September 24, 2010

TV: Shit My Dad Says (CBS, Thu 8:30)

I'm sorry, I refuse to be bothered memorizing the string of characters that CBS wants to use because they think that American sensibilities are too sensitive to be exposed to the word "shit" on a regular basis. If I thought that the show were going to be around for years, I might bother, but this show is so wretchedly awful that if there is any justice in the world, it'll be gone by Thanksgiving.

This one is based on a popular Twitter feed in which a guy posts all the lovably cranky and eccentric things his father says. That might be amusing in 140-character bursts, I suppose, but as the basis of a series, it doesn't work. William Shatner (playing "my dad") is forced to speak entirely in tweet-sized punchlines, none of which work very well. Oh, there are one or two that get a mild laugh just from shock value or absurdity ("Son, if it looks like manure and smells like manure, it's either Wolf Blitzer or manure."), but there's virtually no actual humor to be found here. There's just Shatner, who might do well in a sitcom that was more carefully constructed around his specific talents and quirky rhythms, but flounders in a show this generic; he hasn't been given a character to play that's any deeper than Grumpy Old Man.

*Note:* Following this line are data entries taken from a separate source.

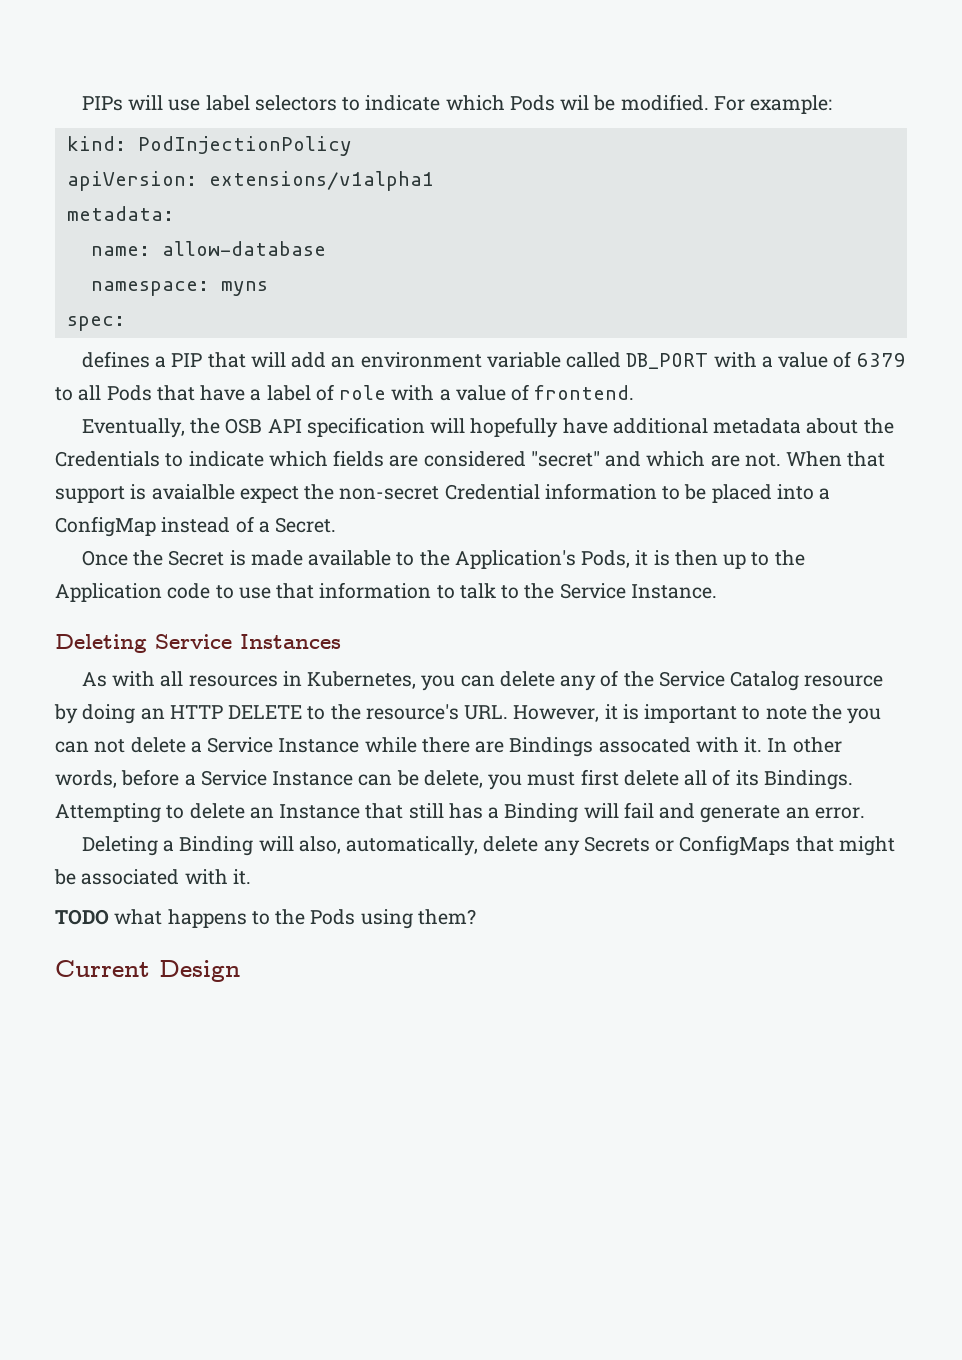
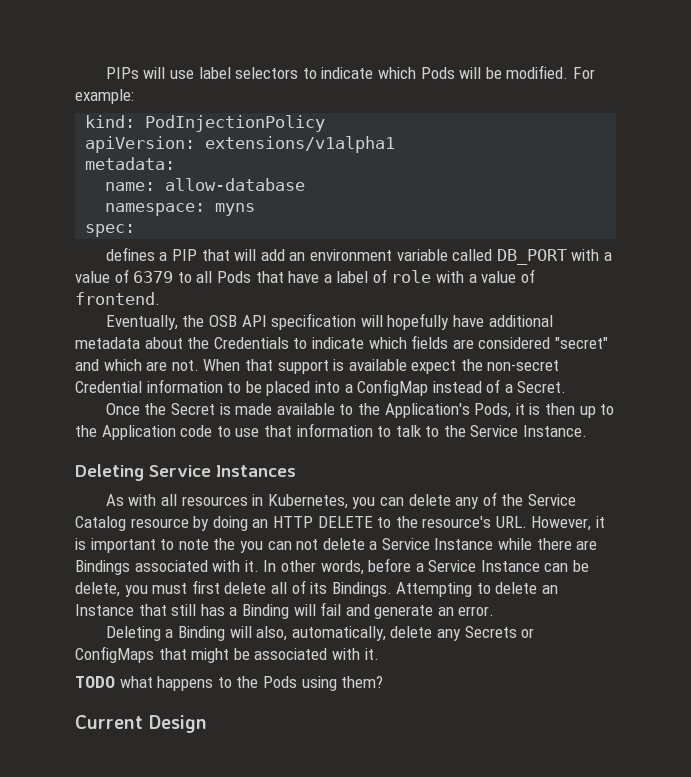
[560,95,590,110] wil -> [459,67,482,79] will
[151,484,235,500] avaialble -> [348,359,407,371] available
[598,737,691,753] assocated -> [134,560,208,572] associated

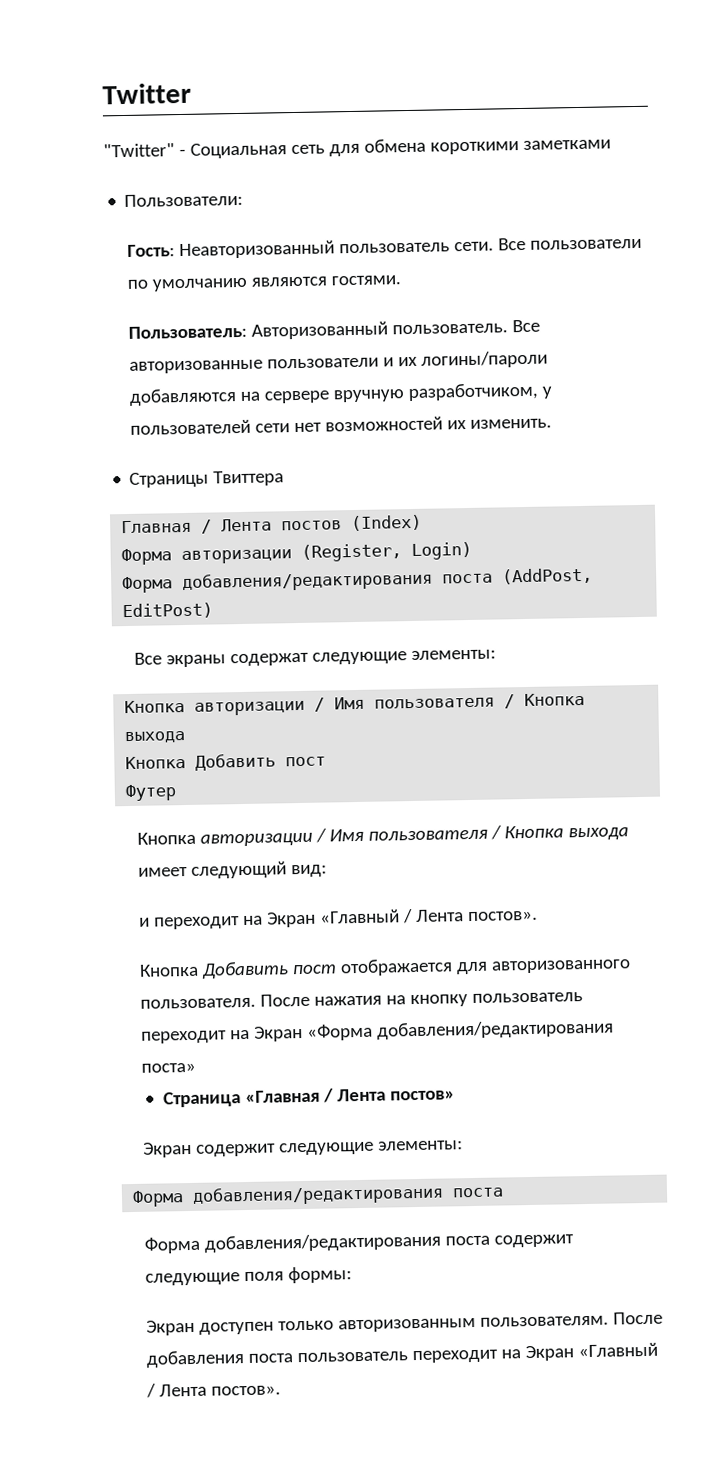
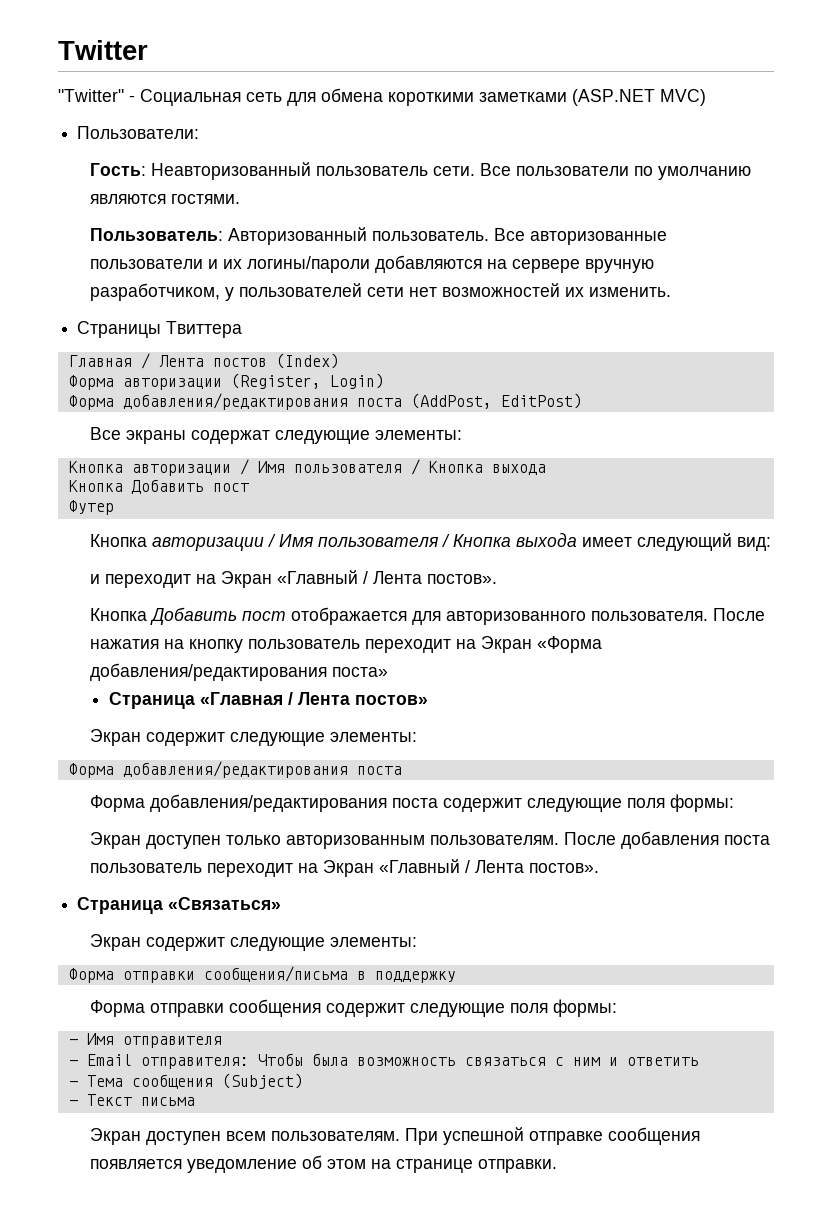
(611, 144) none -> [572,89,706,106] (ASP.NET MVC)
(282, 1390) none -> [77,897,282,914] [89,934,417,951] [68,966,456,983] [89,999,617,1017] [68,1033,222,1048] [68,1053,699,1069] [68,1073,303,1089] [68,1094,195,1106] [89,1127,700,1145] [89,1155,557,1173] // Страница «Связаться» // Экран содержит следующие элементы: // Форма отправки сообщения/письма в поддержку // Форма отправки сообщения содержит следующие поля формы: // - Имя отправителя // - Email отправителя: Чтобы была возможность связаться с ним и ответить // - Тема сообщения (Subject) // - Текст письма // Экран доступен всем пользователям. При успешной отправке сообщения появляется уведомление об этом на странице отправки.

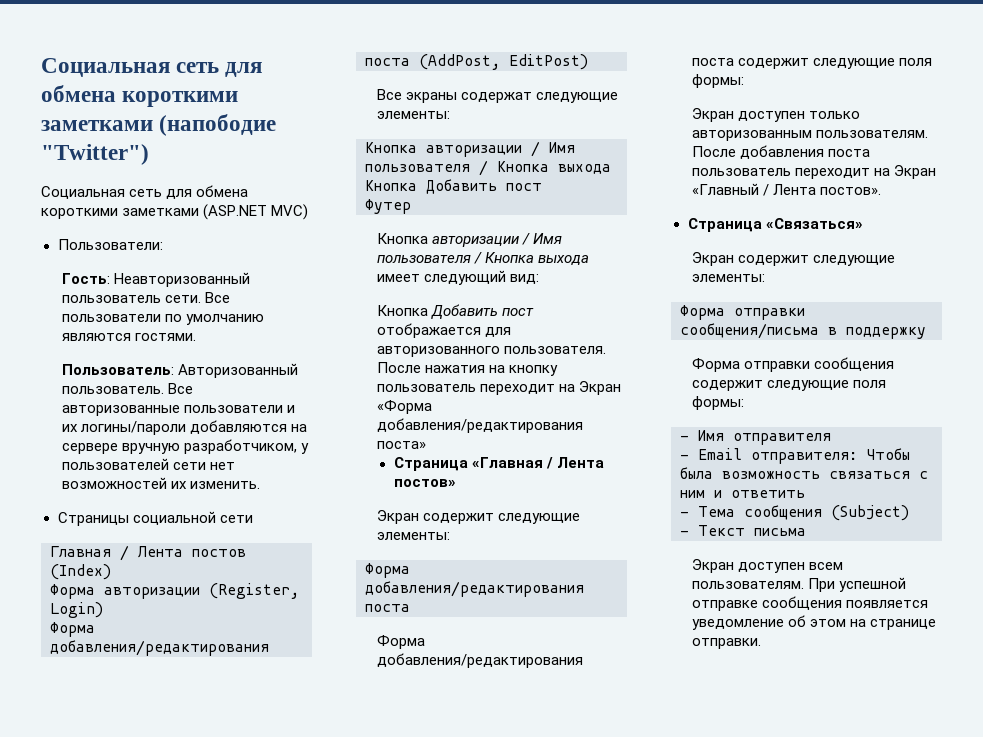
[58,40,148,60] [58,89,135,102] Twitter // "Twitter" - -> [41,58,263,77] [41,85,239,107] [41,114,277,136] [41,144,149,165] Социальная сеть для обмена короткими заметками (напободие "Twitter") //
[166,321,243,338] Твиттера -> [132,511,253,525] социальной сети
[89,570,497,588] // и переходит на Экран «Главный / Лента постов». -> (540, 279) none

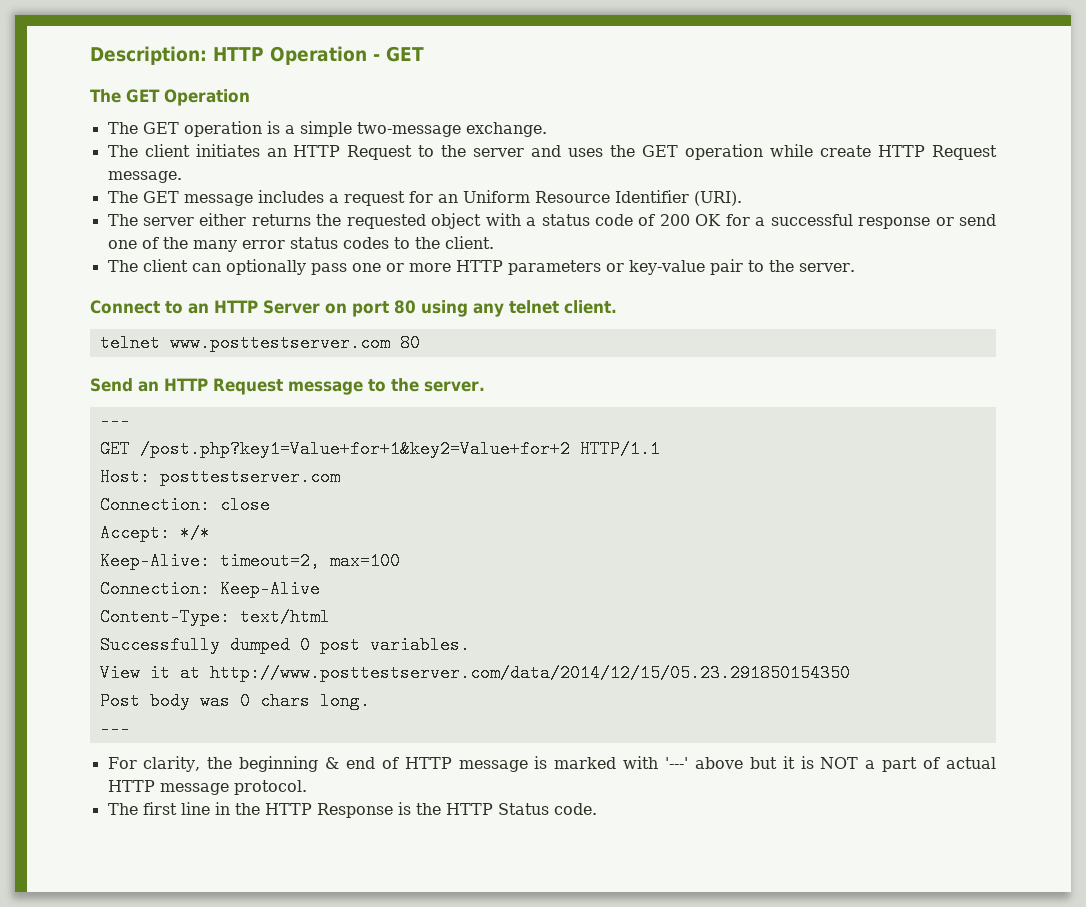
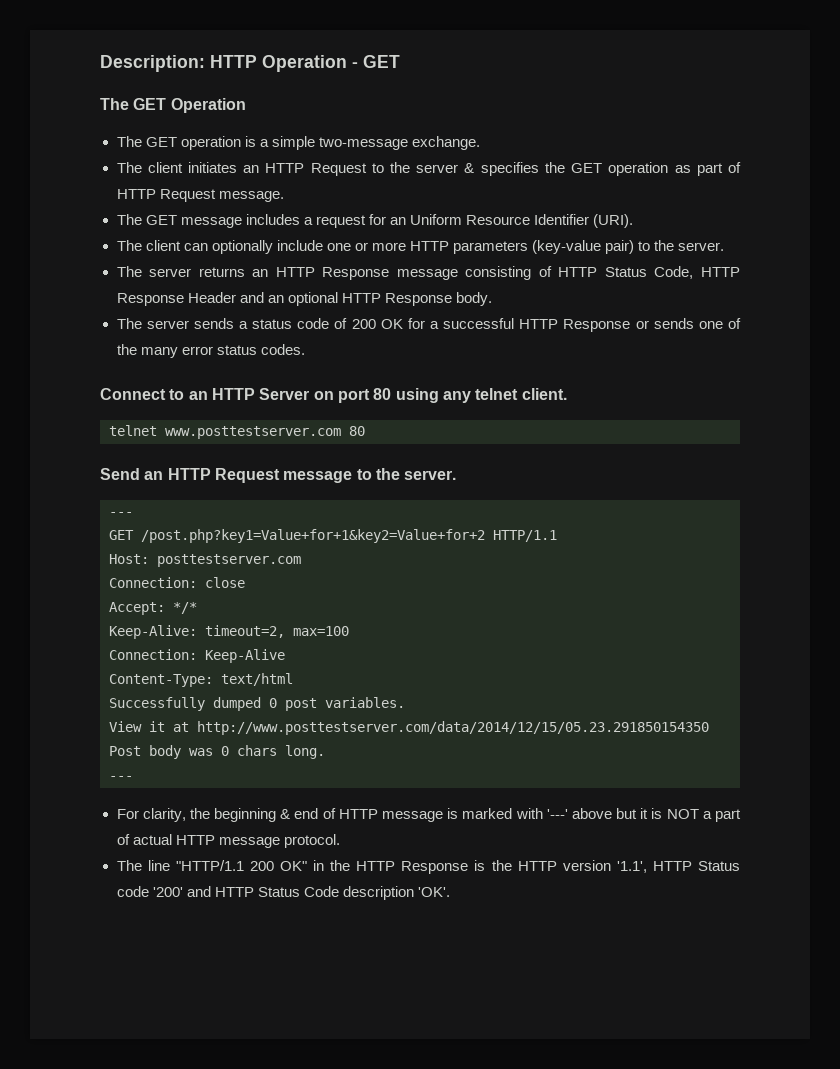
[531,145,604,157] and uses -> [464,162,539,176] & specifies
[770,144,872,157] while create -> [674,162,741,176] as part of
[143,213,521,229] server either returns the requested object with -> [145,240,725,254] [116,266,740,280] [116,292,492,306] [116,318,234,329] client can optionally include one or more HTTP parameters (key-value pair) to the server. // The server returns an HTTP Response message consisting of HTTP Status Code, HTTP Response Header and an optional HTTP Response body. // The server sends
[858,214,997,229] response or send -> [519,318,694,332] HTTP Response or sends
[342,236,494,249] [107,259,855,275] codes to the client. // The client can optionally pass one or more HTTP parameters or key-value pair to the server. -> [260,344,305,355] codes.
[142,802,210,815] first line -> [147,860,307,871] line "HTTP/1.1 200 OK"
[497,803,597,815] Status code. -> [562,860,741,873] [116,886,450,900] version '1.1', HTTP Status code '200' and HTTP Status Code description 'OK'.

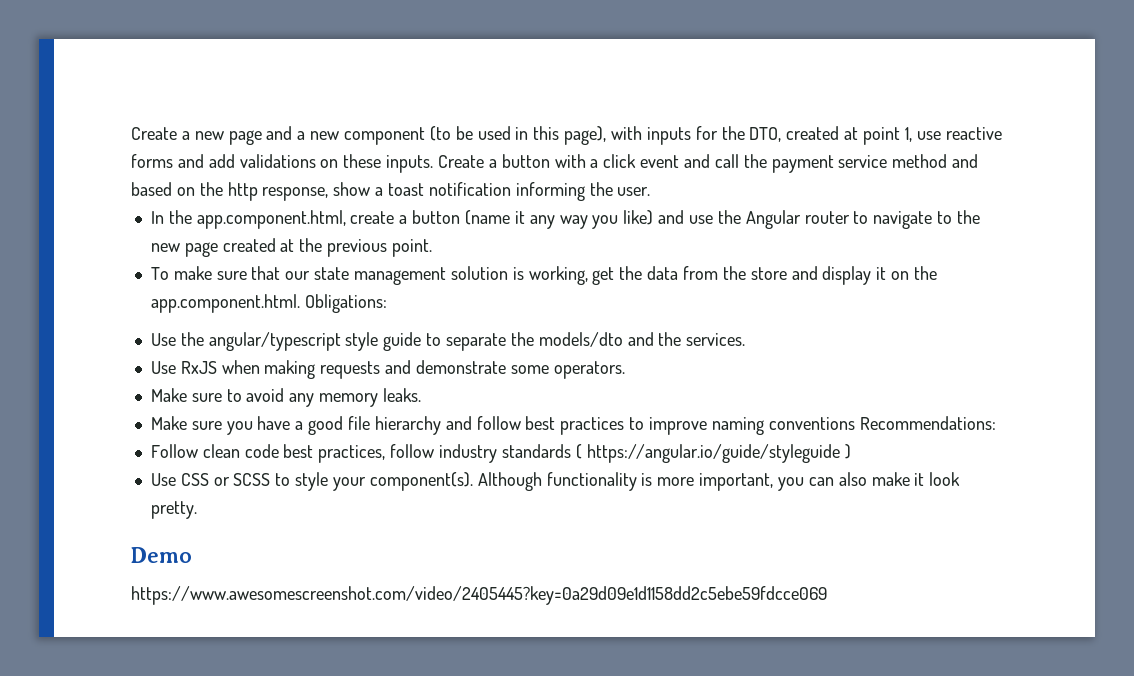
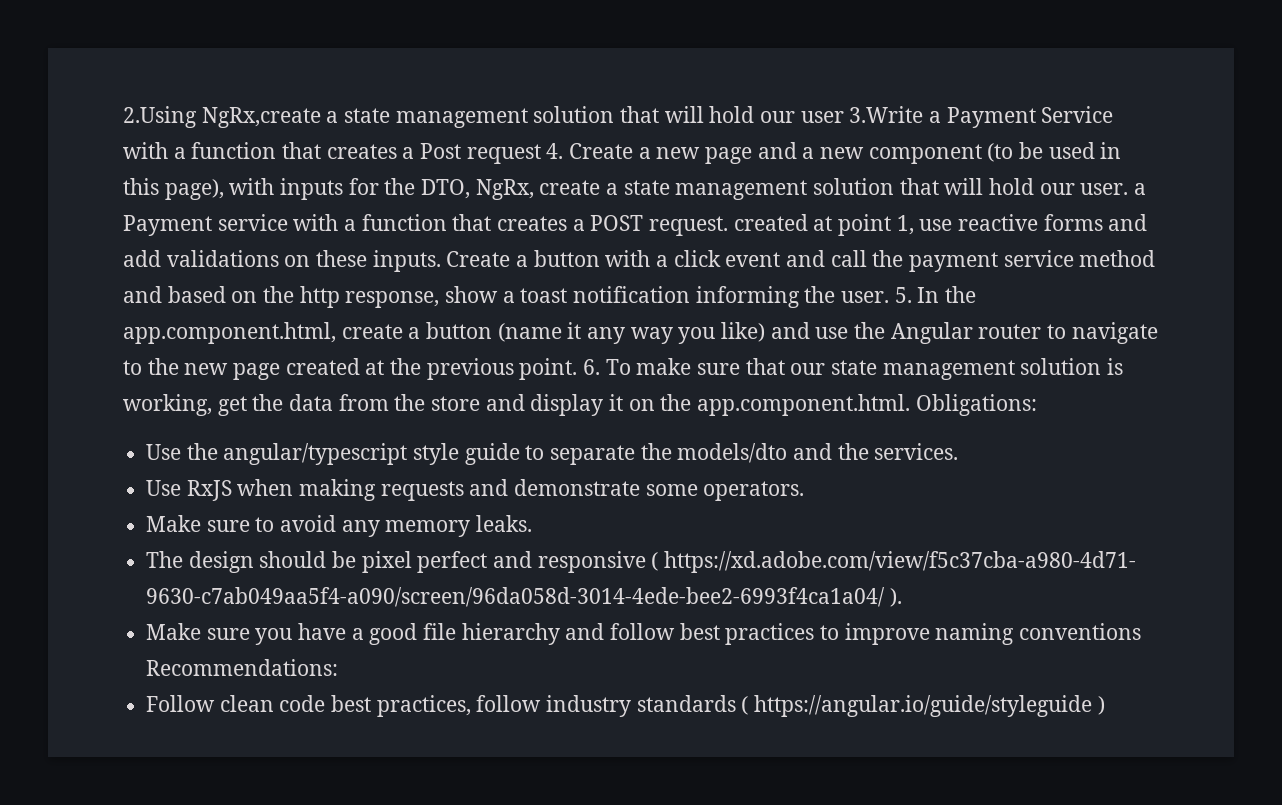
(131, 133) none -> [123,106,1114,128] [123,142,564,164] 2.Using NgRx,create a state management solution that will hold our user 3.Write a Payment Service with a function that creates a Post request 4.
(782, 134) none -> [475,178,1147,200] [123,214,729,236] NgRx, create a state management solution that will hold our user. a Payment service with a function that creates a POST request.
(651, 191) // -> [894,287,912,303] 5.
(432, 248) // -> [583,359,601,375] 6.
(421, 395) none -> [146,551,1137,573] [146,587,902,607] // The design should be pixel perfect and responsive ( https://xd.adobe.com/view/f5c37cba-a980-4d71- 9630-c7ab049aa5f4-a090/screen/96da058d-3014-4ede-bee2-6993f4ca1a04/ ).
[150,472,961,491] [150,501,197,519] [131,547,192,563] [131,586,827,605] // Use CSS or SCSS to style your component(s). Although functionality is more important, you can also make it look pretty. // Demo // https://www.awesomescreenshot.com/video/2405445?key=0a29d09e1d1158dd2c5ebe59fdcce069 -> (1105, 705) none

And it's possible to write Grumpy Old Man characters with more depth than this; just think back to Stacy Keach in Titus. (Then think about how much better -- well, less awful, at any rate -- this show would be if Stacy Keach were the star. Or Martin Sheen or Tom Selleck or Harvey Fierstein or any moderately competent actor of an appropriate age. Jesus, you could haul Ernest Borgnine out of the home and he could do a better job of it than Shatner's doing.)

As for the other actors in the show, the less said, the better. Their characters are even thinner than Shatner's, and they exist only to say things that Shatner can respond to with another clumsy zinger, and to look shocked when he does.

Will the show die the quick death that it deserves? Well, it's got a nice comfy timeslot between The Big Bang Theory and CSI: Original Recipe, so it could hang in for a while.

The really scary thing? This is the second version of the pilot, which was reshot when the actor playing Shatner's son was recast. Which means that there exists, somewhere in the world, a version of the show that is even worse than this. The mind boggles.